China GDP: why red-hot inflation could slow Beijing’s bid to unseat the US as world’s No 1 economy
- The gap in gross domestic product between China and US will be magnified by high American inflation and a weaker yuan, says economist David Li Daokui
- Nominal economic gulf might hit headlines in the Western world and China must be ‘mentally prepared’ to deal with the hype, says ex-central bank adviser

China’s economy is likely to lag further behind the United States in dollar terms this year due to red-hot inflation, and the country should be “mentally prepared” for Western hype, a leading Chinese economist has said.
Although China’s annual growth rate is forecast to better that of the US, the US$5 trillion gap in economic output between the two countries might expand based on spot dollar calculations, according to David Li Daokui, a professor at Tsinghua University and a former adviser to China’s central bank.
“We need to be mentally prepared,” he said at a forum held by the Chongyang Institute for Financial Studies at Renmin University on Sunday.
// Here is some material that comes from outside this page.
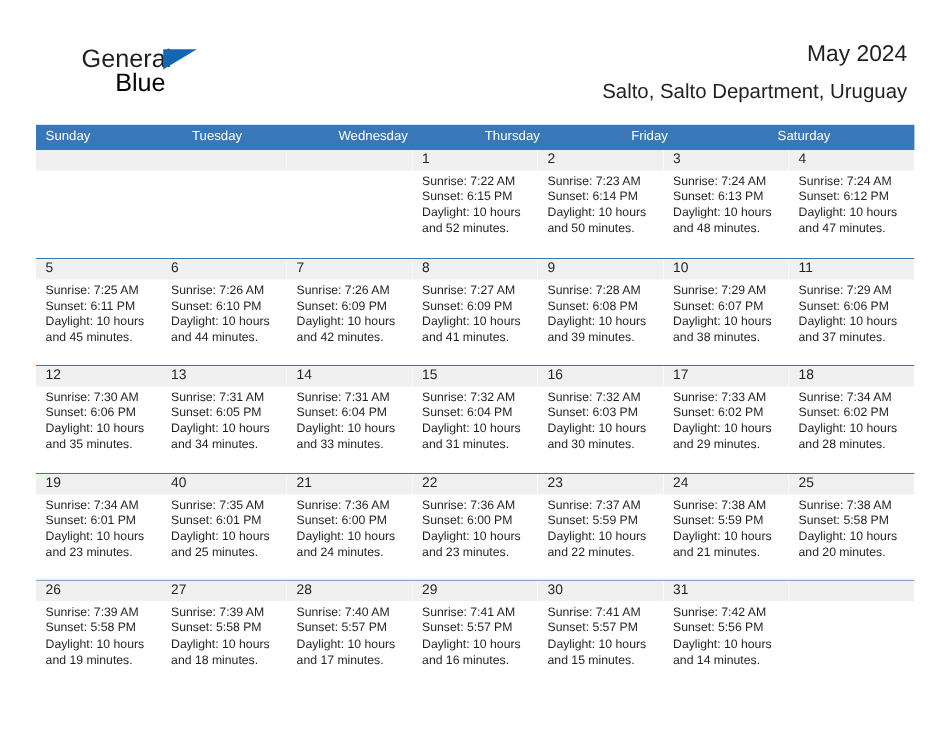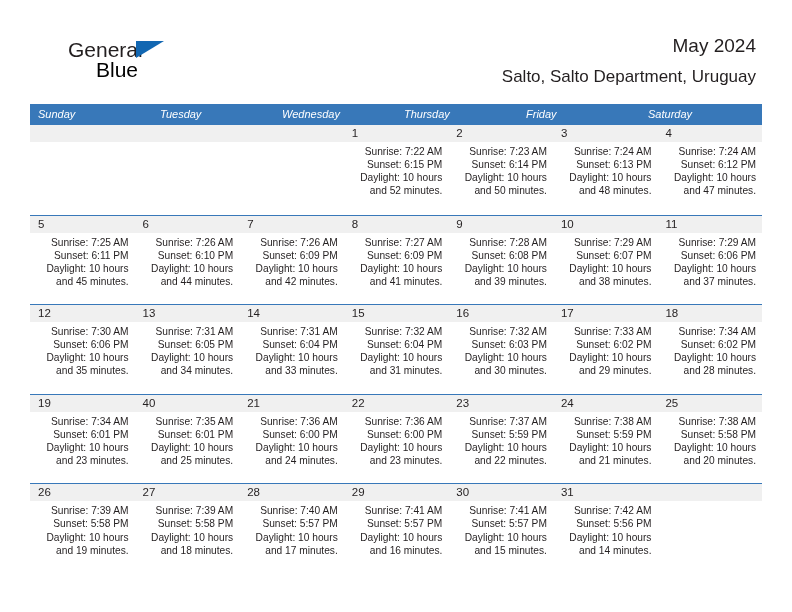"Sunday" .dow-row { font-style: italic -> none }
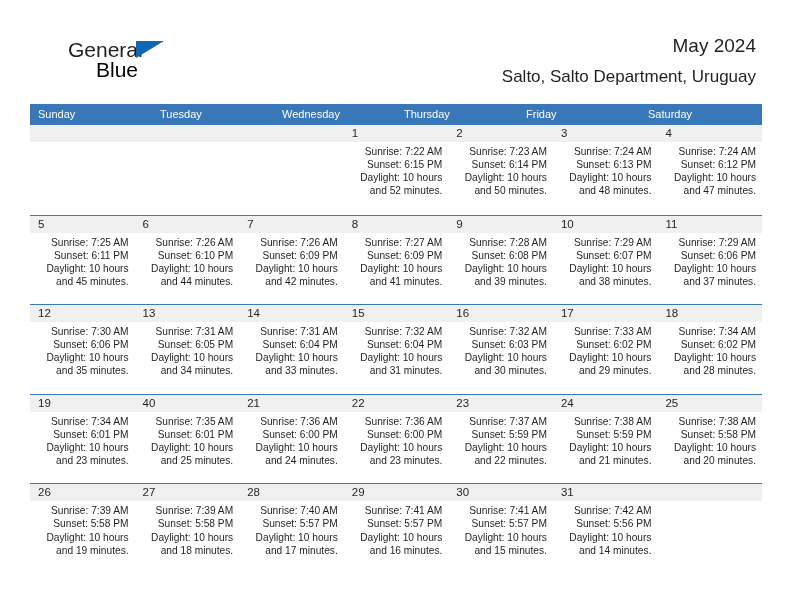"Sunrise: 7:22 AM" .info { text-align: right -> none }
China has enjoyed decades of high-speed growth and its rapid economic ascent is a source of pride for many in the country.
But an economic slowdown fuelled by trade disputes, geopolitical tensions and Beijing’s own policies – including its zero-Covid strategy and regulatory clampdowns on the property sector – could slow its path to surpassing the US as the world’s No 1 economy.
Former World Bank chief economist Justin Lin Yifu, who is now an adviser to the Chinese government, said in May that China had surpassed the US in terms of purchasing power parity in 2014, and the country’s economic output was bound to be twice that of the US one day.